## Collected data
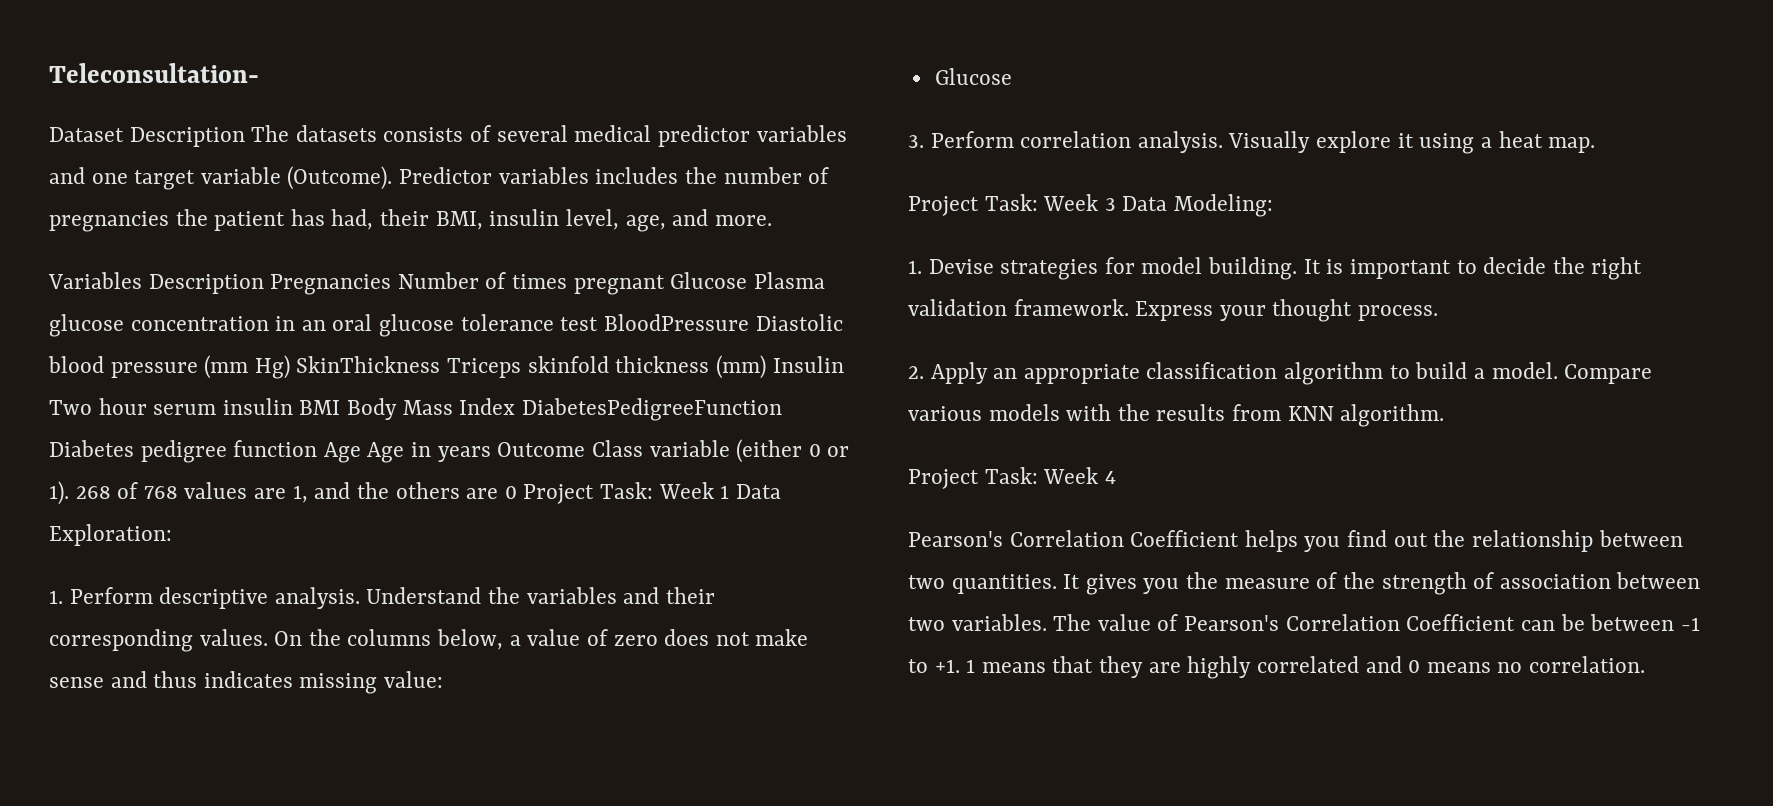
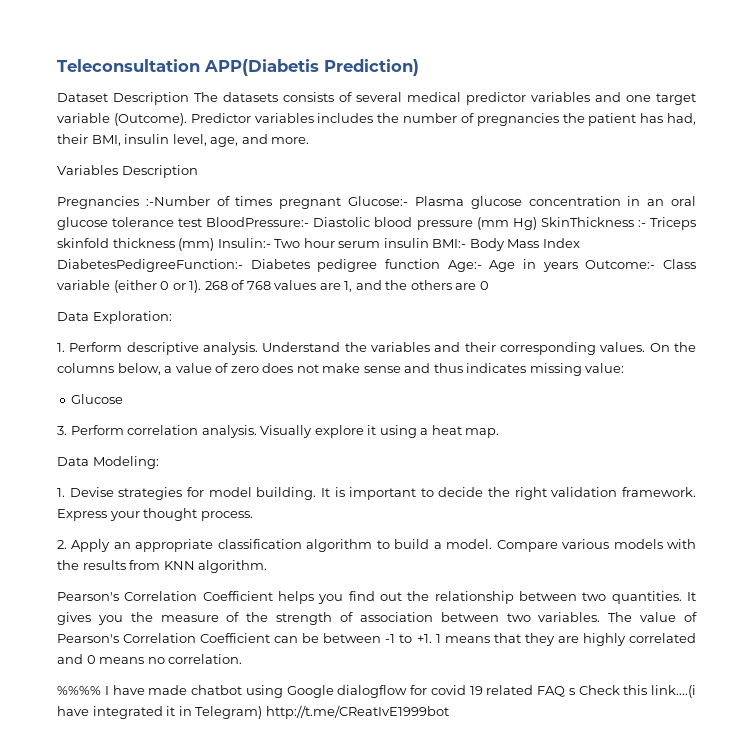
[49,63,259,83] Teleconsultation- -> [57,59,419,76] Teleconsultation APP(Diabetis Prediction)
[270,272,479,295] Pregnancies Number -> [57,196,210,209] // Pregnancies :-Number
[670,272,748,289] Glucose -> [348,196,409,206] Glucose:-
[603,314,749,331] BloodPressure -> [206,217,310,227] BloodPressure:-
(441, 364) none -> [637,220,646,227] :-
[772,356,844,373] Insulin -> [217,238,271,248] Insulin:-
[299,400,341,415] BMI -> [432,239,467,248] BMI:-
[521,398,782,421] DiabetesPedigreeFunction -> [57,259,243,272] DiabetesPedigreeFunction:-
[323,442,361,463] Age -> [447,260,482,272] Age:-
[497,442,586,457] Outcome -> [585,260,656,269] Outcome:-
[523,482,730,504] Project Task: Week 1 -> (489, 285) //
[908,194,1116,216] Project Task: Week 3 -> (500, 433) none
[908,467,1116,489] // Project Task: Week 4 -> (268, 566) none
(1645, 664) none -> [57,685,696,698] [57,705,449,719] // %%%% I have made chatbot using Google dialogflow for covid 19 related FAQ s Check this link....(i have integrated it in Telegram) http://t.me/CReatIvE1999bot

## TASK STATEMENT
Your task is to reproduce the entries above word for word, from the first line through the line with "[908,467,1116,489] // Project", and please leave out any pictures.

## SOLUTION FOR THIS PROBLEM
[49,63,259,83] Teleconsultation- -> [57,59,419,76] Teleconsultation APP(Diabetis Prediction)
[270,272,479,295] Pregnancies Number -> [57,196,210,209] // Pregnancies :-Number
[670,272,748,289] Glucose -> [348,196,409,206] Glucose:-
[603,314,749,331] BloodPressure -> [206,217,310,227] BloodPressure:-
(441, 364) none -> [637,220,646,227] :-
[772,356,844,373] Insulin -> [217,238,271,248] Insulin:-
[299,400,341,415] BMI -> [432,239,467,248] BMI:-
[521,398,782,421] DiabetesPedigreeFunction -> [57,259,243,272] DiabetesPedigreeFunction:-
[323,442,361,463] Age -> [447,260,482,272] Age:-
[497,442,586,457] Outcome -> [585,260,656,269] Outcome:-
[523,482,730,504] Project Task: Week 1 -> (489, 285) //
[908,194,1116,216] Project Task: Week 3 -> (500, 433) none
[908,467,1116,489] // Project Task: Week 4 -> (268, 566) none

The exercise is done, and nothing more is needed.